▶ _TASK INPUT_
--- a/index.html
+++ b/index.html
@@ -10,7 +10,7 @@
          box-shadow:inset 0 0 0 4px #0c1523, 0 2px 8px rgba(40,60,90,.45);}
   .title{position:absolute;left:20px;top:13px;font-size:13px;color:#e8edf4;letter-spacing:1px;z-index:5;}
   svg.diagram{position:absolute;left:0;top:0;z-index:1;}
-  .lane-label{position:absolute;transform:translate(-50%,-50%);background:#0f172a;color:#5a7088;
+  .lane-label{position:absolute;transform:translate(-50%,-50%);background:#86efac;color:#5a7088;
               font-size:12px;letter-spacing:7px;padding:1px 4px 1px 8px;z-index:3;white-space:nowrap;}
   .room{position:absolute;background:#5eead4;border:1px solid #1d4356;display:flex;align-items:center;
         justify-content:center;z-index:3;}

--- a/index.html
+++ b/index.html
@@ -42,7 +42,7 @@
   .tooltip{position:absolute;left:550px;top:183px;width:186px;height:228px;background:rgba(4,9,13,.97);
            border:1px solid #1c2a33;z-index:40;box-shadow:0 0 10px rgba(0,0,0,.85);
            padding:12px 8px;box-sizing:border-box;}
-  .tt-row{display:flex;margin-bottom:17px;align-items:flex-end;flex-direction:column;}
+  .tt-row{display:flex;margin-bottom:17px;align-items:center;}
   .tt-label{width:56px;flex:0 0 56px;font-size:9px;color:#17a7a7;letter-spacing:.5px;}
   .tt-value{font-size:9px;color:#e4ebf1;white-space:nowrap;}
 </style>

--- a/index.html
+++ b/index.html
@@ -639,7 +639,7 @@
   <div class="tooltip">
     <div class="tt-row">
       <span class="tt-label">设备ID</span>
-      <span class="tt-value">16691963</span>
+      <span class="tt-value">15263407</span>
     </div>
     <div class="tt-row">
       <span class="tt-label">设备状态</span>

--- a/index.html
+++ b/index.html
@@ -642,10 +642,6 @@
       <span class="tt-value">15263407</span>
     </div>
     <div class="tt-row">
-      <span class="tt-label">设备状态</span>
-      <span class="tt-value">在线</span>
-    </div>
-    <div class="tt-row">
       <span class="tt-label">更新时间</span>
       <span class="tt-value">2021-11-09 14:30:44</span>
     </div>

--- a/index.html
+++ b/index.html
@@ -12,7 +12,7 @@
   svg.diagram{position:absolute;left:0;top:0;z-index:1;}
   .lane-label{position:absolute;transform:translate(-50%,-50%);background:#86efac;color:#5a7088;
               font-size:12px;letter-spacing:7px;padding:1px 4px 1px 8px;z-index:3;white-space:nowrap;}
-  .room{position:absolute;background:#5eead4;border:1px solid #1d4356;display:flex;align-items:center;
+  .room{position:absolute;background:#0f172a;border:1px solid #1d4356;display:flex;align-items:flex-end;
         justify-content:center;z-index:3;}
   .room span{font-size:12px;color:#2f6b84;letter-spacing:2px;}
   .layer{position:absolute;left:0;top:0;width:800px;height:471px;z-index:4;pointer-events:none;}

--

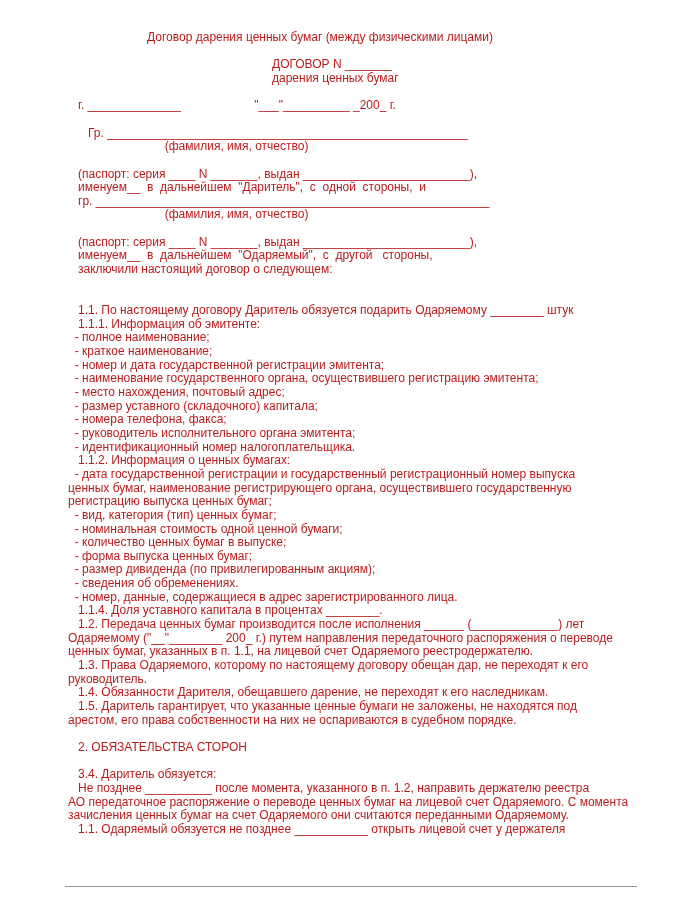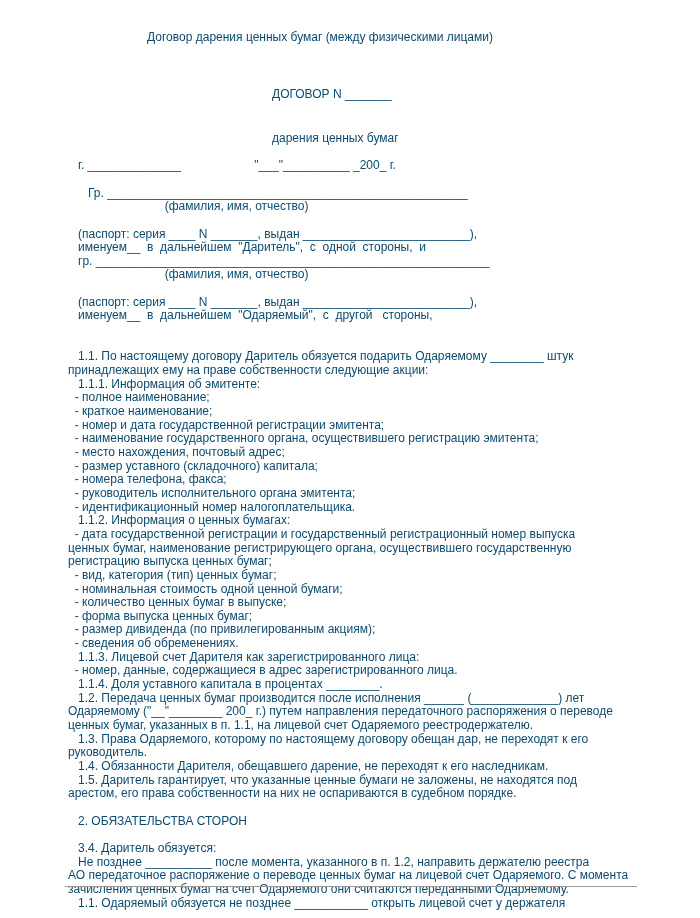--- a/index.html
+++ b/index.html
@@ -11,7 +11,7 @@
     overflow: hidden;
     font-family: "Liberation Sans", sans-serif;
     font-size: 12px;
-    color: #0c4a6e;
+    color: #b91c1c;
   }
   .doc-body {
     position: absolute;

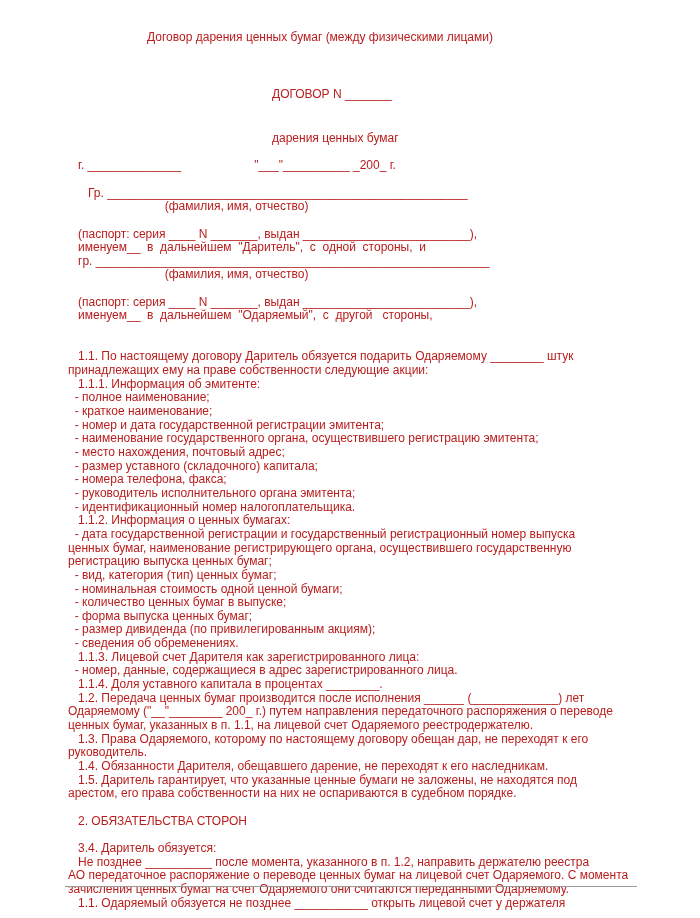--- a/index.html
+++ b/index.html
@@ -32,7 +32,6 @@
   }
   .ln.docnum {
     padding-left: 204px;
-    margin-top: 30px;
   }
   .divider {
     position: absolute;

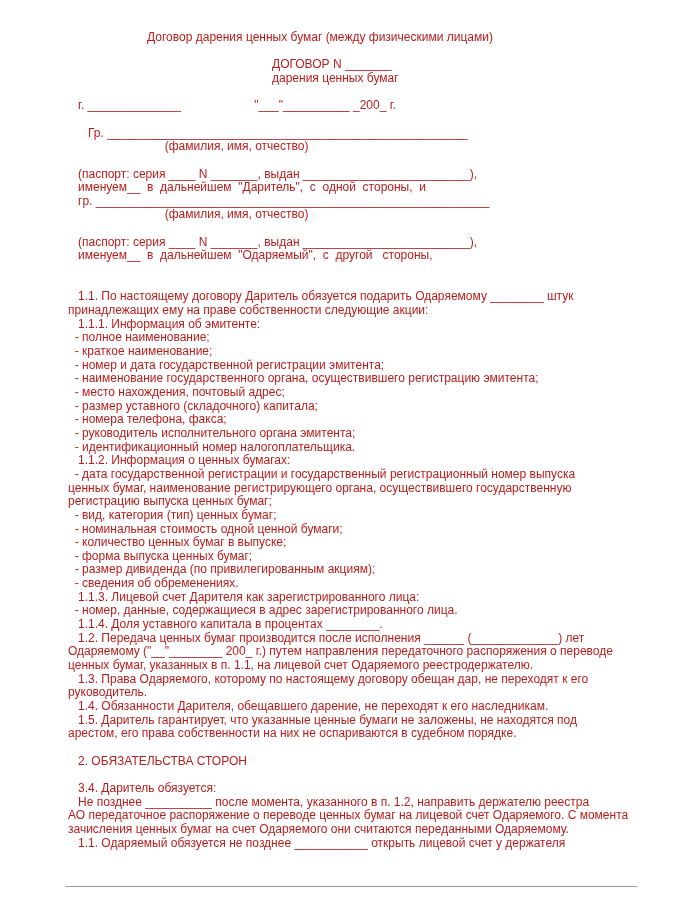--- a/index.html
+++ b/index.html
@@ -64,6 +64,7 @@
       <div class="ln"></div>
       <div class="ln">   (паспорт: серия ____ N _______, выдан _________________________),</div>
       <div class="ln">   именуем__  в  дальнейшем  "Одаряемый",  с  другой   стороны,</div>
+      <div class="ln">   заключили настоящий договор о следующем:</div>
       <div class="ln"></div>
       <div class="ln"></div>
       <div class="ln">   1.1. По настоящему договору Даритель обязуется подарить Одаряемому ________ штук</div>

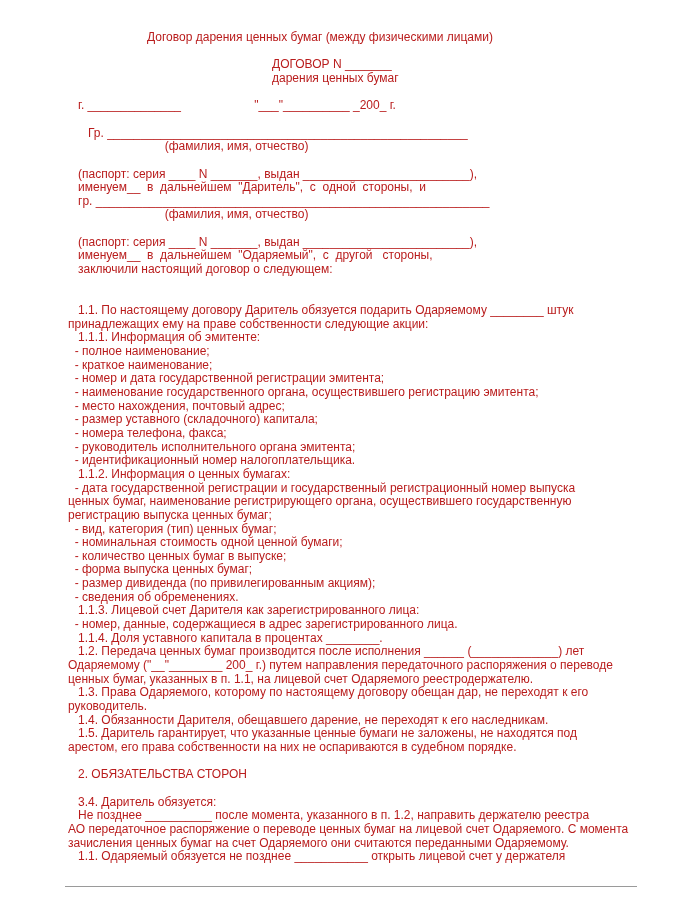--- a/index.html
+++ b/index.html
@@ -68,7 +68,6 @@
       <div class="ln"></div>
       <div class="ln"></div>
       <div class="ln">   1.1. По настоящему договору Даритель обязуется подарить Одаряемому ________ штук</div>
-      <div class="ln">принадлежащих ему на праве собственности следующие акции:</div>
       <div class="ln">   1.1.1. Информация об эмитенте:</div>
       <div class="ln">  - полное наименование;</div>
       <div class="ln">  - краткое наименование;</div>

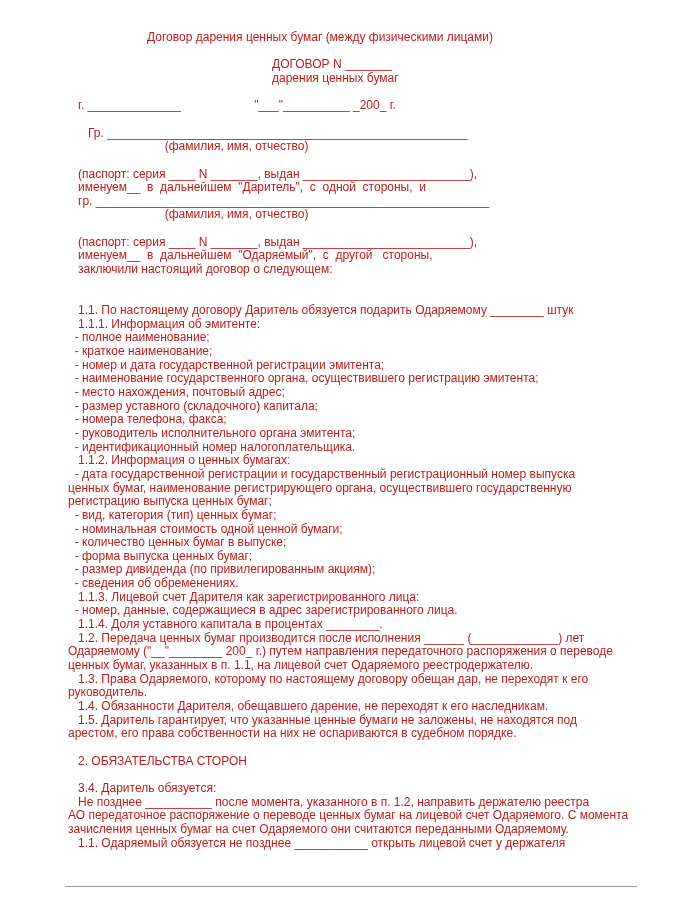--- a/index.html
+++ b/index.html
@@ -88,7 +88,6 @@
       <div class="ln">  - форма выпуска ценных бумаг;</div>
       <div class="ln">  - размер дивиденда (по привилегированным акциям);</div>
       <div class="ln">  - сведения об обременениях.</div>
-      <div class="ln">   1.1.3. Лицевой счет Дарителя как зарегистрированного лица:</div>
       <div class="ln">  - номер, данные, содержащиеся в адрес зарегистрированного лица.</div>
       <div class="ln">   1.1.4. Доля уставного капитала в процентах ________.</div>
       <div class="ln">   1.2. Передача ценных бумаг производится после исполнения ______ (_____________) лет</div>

▶ _AIM OF THE EXERCISE_
Copy the lines above between the one holding "Информация об эмитенте:</div>" and the one holding "исполнения ______ (_____________) лет</div>", inclusive. Drop the pictures.

▶ _RESPONSE AREA_
       <div class="ln">   1.1.1. Информация об эмитенте:</div>
       <div class="ln">  - полное наименование;</div>
       <div class="ln">  - краткое наименование;</div>

--- a/index.html
+++ b/index.html
@@ -88,7 +88,6 @@
       <div class="ln">  - форма выпуска ценных бумаг;</div>
       <div class="ln">  - размер дивиденда (по привилегированным акциям);</div>
       <div class="ln">  - сведения об обременениях.</div>
-      <div class="ln">   1.1.3. Лицевой счет Дарителя как зарегистрированного лица:</div>
       <div class="ln">  - номер, данные, содержащиеся в адрес зарегистрированного лица.</div>
       <div class="ln">   1.1.4. Доля уставного капитала в процентах ________.</div>
       <div class="ln">   1.2. Передача ценных бумаг производится после исполнения ______ (_____________) лет</div>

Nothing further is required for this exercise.